Il y a déjà cinq ans passés que je suis revenu avec mes enfants. Ils ne me sont pas mauvais. Rosalie même a pour moi des tendresses qui m’étonnent. Madeleine est toute dévouée, toute aimante et laisse gouverner sa belle-sœur. L’harmonie règne dans la maisonnée et j’en suis bien aise. Malgré cela, une séparation prochaine est imminente ; ils vont être trop nombreux pour rester ensemble.
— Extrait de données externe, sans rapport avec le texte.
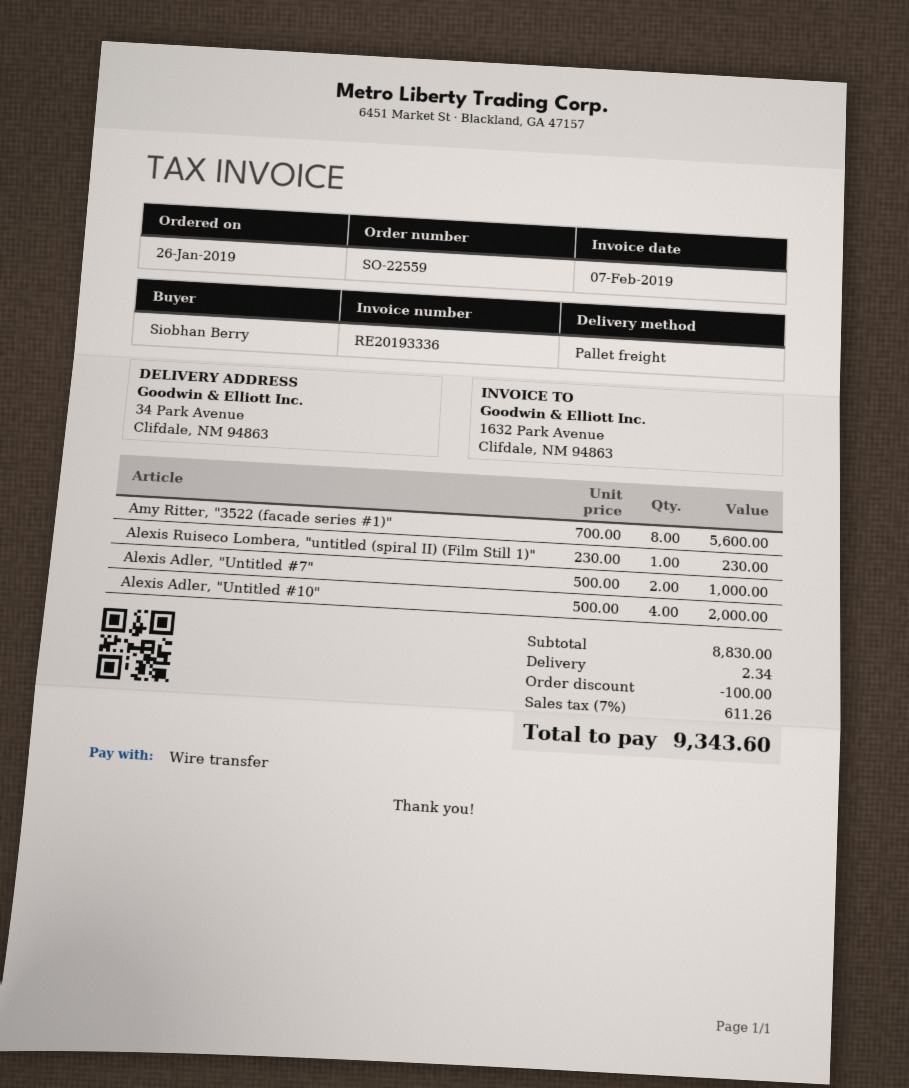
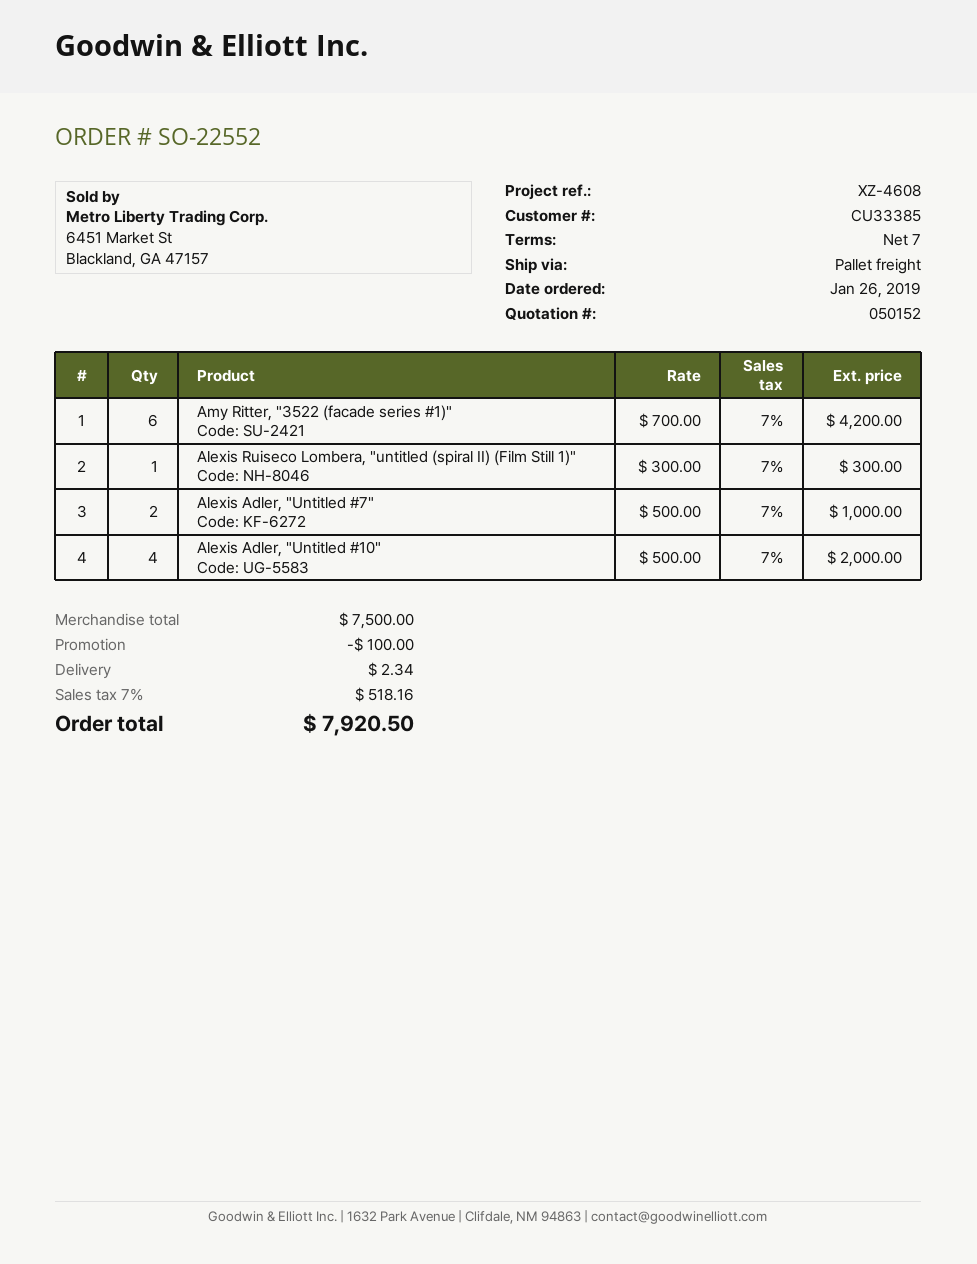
order number: SO-22559 -> SO-22552
Amy Ritter, "3522 (facade series #1)": 8 x 700.00 = 5600.00 -> 6 x 700.00 = 4200.00
Alexis Ruiseco Lombera, "untitled (spiral II) (Film Still 1)": 1 x 230.00 = 230.00 -> 1 x 300.00 = 300.00
subtotal: 8830.00 -> 7500.00
tax: 7% = 611.26 -> 7% = 518.16
total: 9343.60 -> 7920.50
C’est qu’il y a un troisième ménage. Mon filleul, le fils de Jean et de Rosalie, rentré du régiment depuis trois ans, s’est marié à la Saint-Martin dernière. J’ai une petite bru : j’aurai bientôt, je pense, un arrière-petit-fils. Et Charles a deux filles qui sont bonnes à marier aussi. Il devient urgent que mes deux garçons aient chacun leur ferme. Daranthon, qui tient à eux, a promis d’ailleurs de placer le sortant dans un autre de ses domaines.

Moi, je suis le vieux !

Je rends des petits services aux uns et aux autres. Les brus me disent :

— Mon père, si ça ne vous ennuyait pas, vous devriez bien…

Et, pour les contenter, j’alimente de bois la cuisine, je donne à manger aux lapins, je surveille les oies.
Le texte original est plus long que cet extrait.